Nobody ever said teaching was easy, but I believe it is being made virtually impossible by the way in which it is being managed and steered by leaders and government. The job could be made a million times easier by addressing the six issues I’ve identified below.

This needs to be done, not in order to give teachers an easy ride and a cushy life (as most think we have already) but in order to help teachers do a better job, and by extension, help students achieve more. I don’t know one teacher who would reduce the amount of effort they put into their work if the concerns below were dealt with, they would merely maintain it and achieve more with what they’ve got. Who wouldn’t want that?

Vague measures of success
Part of the problem is that a lot of what constitutes success in teaching is tacit, and therefore very difficult to state clearly what it is, and even more difficult to measure it. The result is that teachers are given vague performance criteria, which are far too easily manipulated and argued to mean whatever the observer wants them to mean.

It’s very difficult to know whether you are doing something ‘right’ in teaching, and as a result sometimes experienced teachers are surprised at their apparent poor performance. I think perhaps a focus on measuring the learning rather than the teaching might be a way forward – so that if students are achieving, the way in which that’s been accomplished doesn’t matter.

Cookie cutter teaching isn’t achievable
By this I mean the expectation that all pedagogy works in the same way for all teachers. It’s just not true – one activity might suit one teacher, and be completely unworkable for another. Therefore, specific advice and prescribed activities, are useless and what really needs to happen is for a teacher to find what works for them individually.

What actually happens is that struggling teachers are told explicitly what to do in lesson, and when it doesn’t work, that is just proof that the teacher is really that bad. If they can’t pull off a certain activity then it is their fault, which leads to confusion if the activity has been carried out to the letter and still no success.

Inability to complete everything in time given
If you did everything you were asked to do in teaching you would have to give up eating and sleeping. The only way to succeed, and this is unwritten and not advised from anyone, is to find corners to cut where nobody notices there’s a snip. That’s how all successful teachers I have known have done it.

Why would you oversubscribe all your members of staff like that? It just creates a huge gap between what ‘should’ be getting done, and what ‘is’, and creates a necessity for spin and false appearances. High expectations are important, yes, as are raising standards, but when this occurs in the realm of fantasy it doesn’t help anybody.

Constantly moving goalposts
The way in which brains work and how students learn doesn’t change. So why does the recommended pedagogy change so often? The results are that no teacher can build on their experience and knowledge of ‘what works’, because ‘what works’ is said to have changed so often. This causes teachers to constantly replan and reform their working practices, so no one can get a foothold.
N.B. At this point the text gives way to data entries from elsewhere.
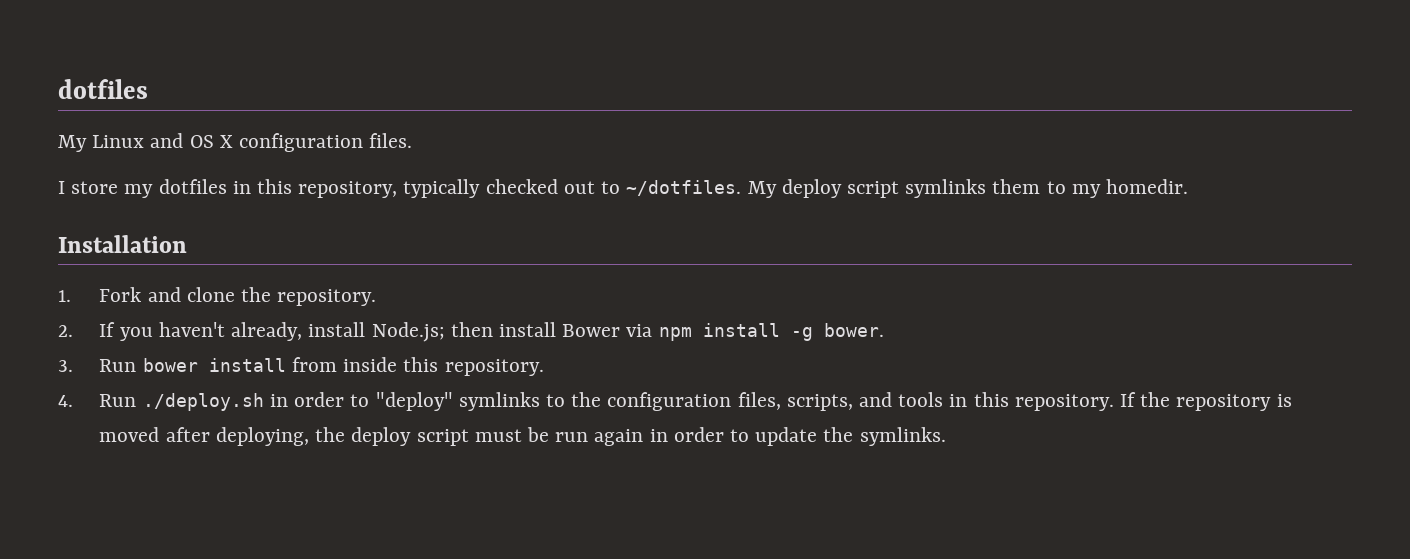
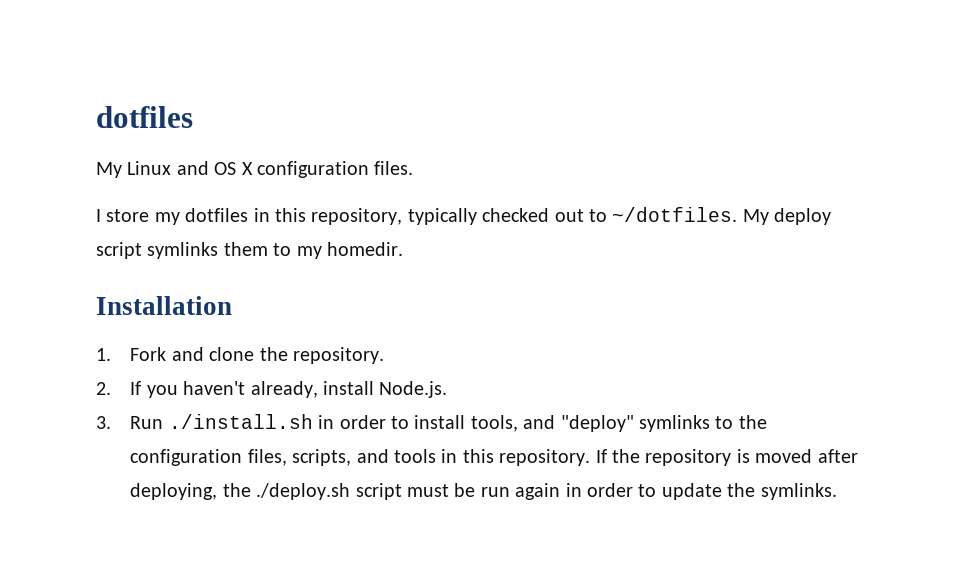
- 2. If you haven't already, install Node.js; then install Bower via npm install -g bower.
- 3. Run bower install from inside this repository.
- 4. Run ./deploy.sh in order to "deploy" symlinks to the configuration files, scripts, and tools in this repository.
+ 2. If you haven't already, install Node.js.
+ 3. Run ./install.sh in order to install tools, and "deploy" symlinks to the configuration files, scripts, and tools in this repository.
- If the repository is moved after deploying, the deploy script must be run again in order to update the symlinks.
+ If the repository is moved after deploying, the ./deploy.sh script must be run again in order to update the symlinks.

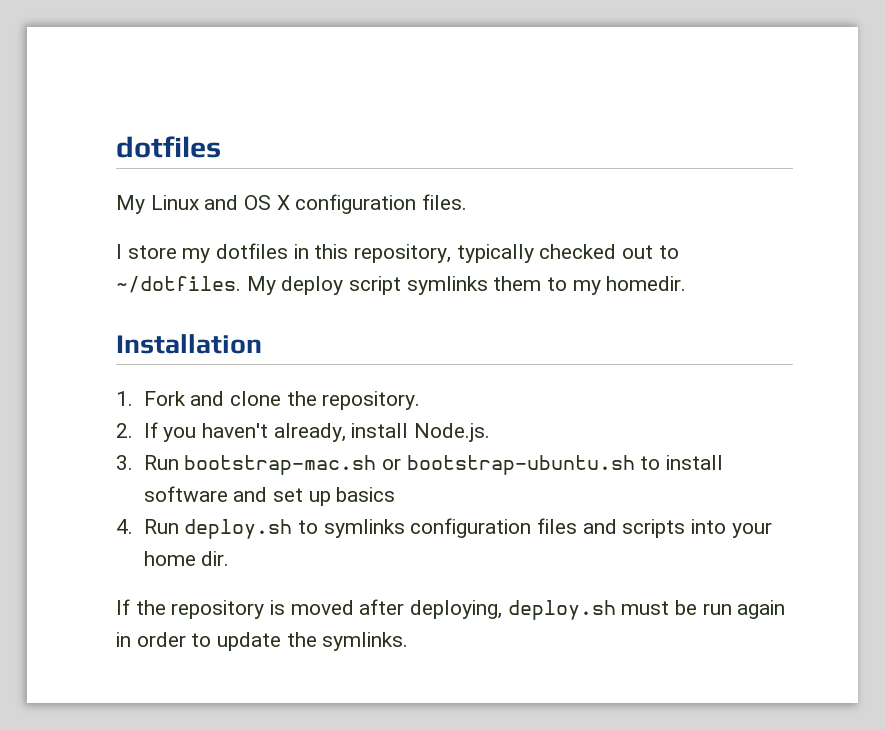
- 3. Run ./install.sh in order to install tools, and "deploy" symlinks to the configuration files, scripts, and tools in this repository. If the repository is moved after deploying, the ./deploy.sh script must be run again in order to update the symlinks.
+ 3. Run bootstrap-mac.sh or bootstrap-ubuntu.sh to install software and set up basics
+ 4. Run deploy.sh to symlinks configuration files and scripts into your home dir.
+ If the repository is moved after deploying, deploy.sh must be run again in order to update the symlinks.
I understand constant improvement is necessary, but surely there are fundamental things about learning that never change that can underpin everything?

Personal attacks
There is so much emphasis on a teacher’s personality that a lot of suggestions for improvement actually form very personal attacks on someone’s character. Requests to improve on the presence of a dialect, on the way a teacher stands and moves or even what they do outside of work all form part of modern teacher appraisals. It’s micro-management of the worst kind.

Bullying and workload
And of course, no list like this would be complete without the two most popular reasons for wanting to leave teaching: the institutional bullying of teachers and the ridiculously high workloads in comparison to pay levels. These two in themselves, without any of the issues above, would constitute a very difficult working environment.

Do you feel that your working life is being made excessively difficult? Can you confirm that if it was made easier, you would not ‘slack off’ but maintain your effort levels and become more successful? Please comment below or email me.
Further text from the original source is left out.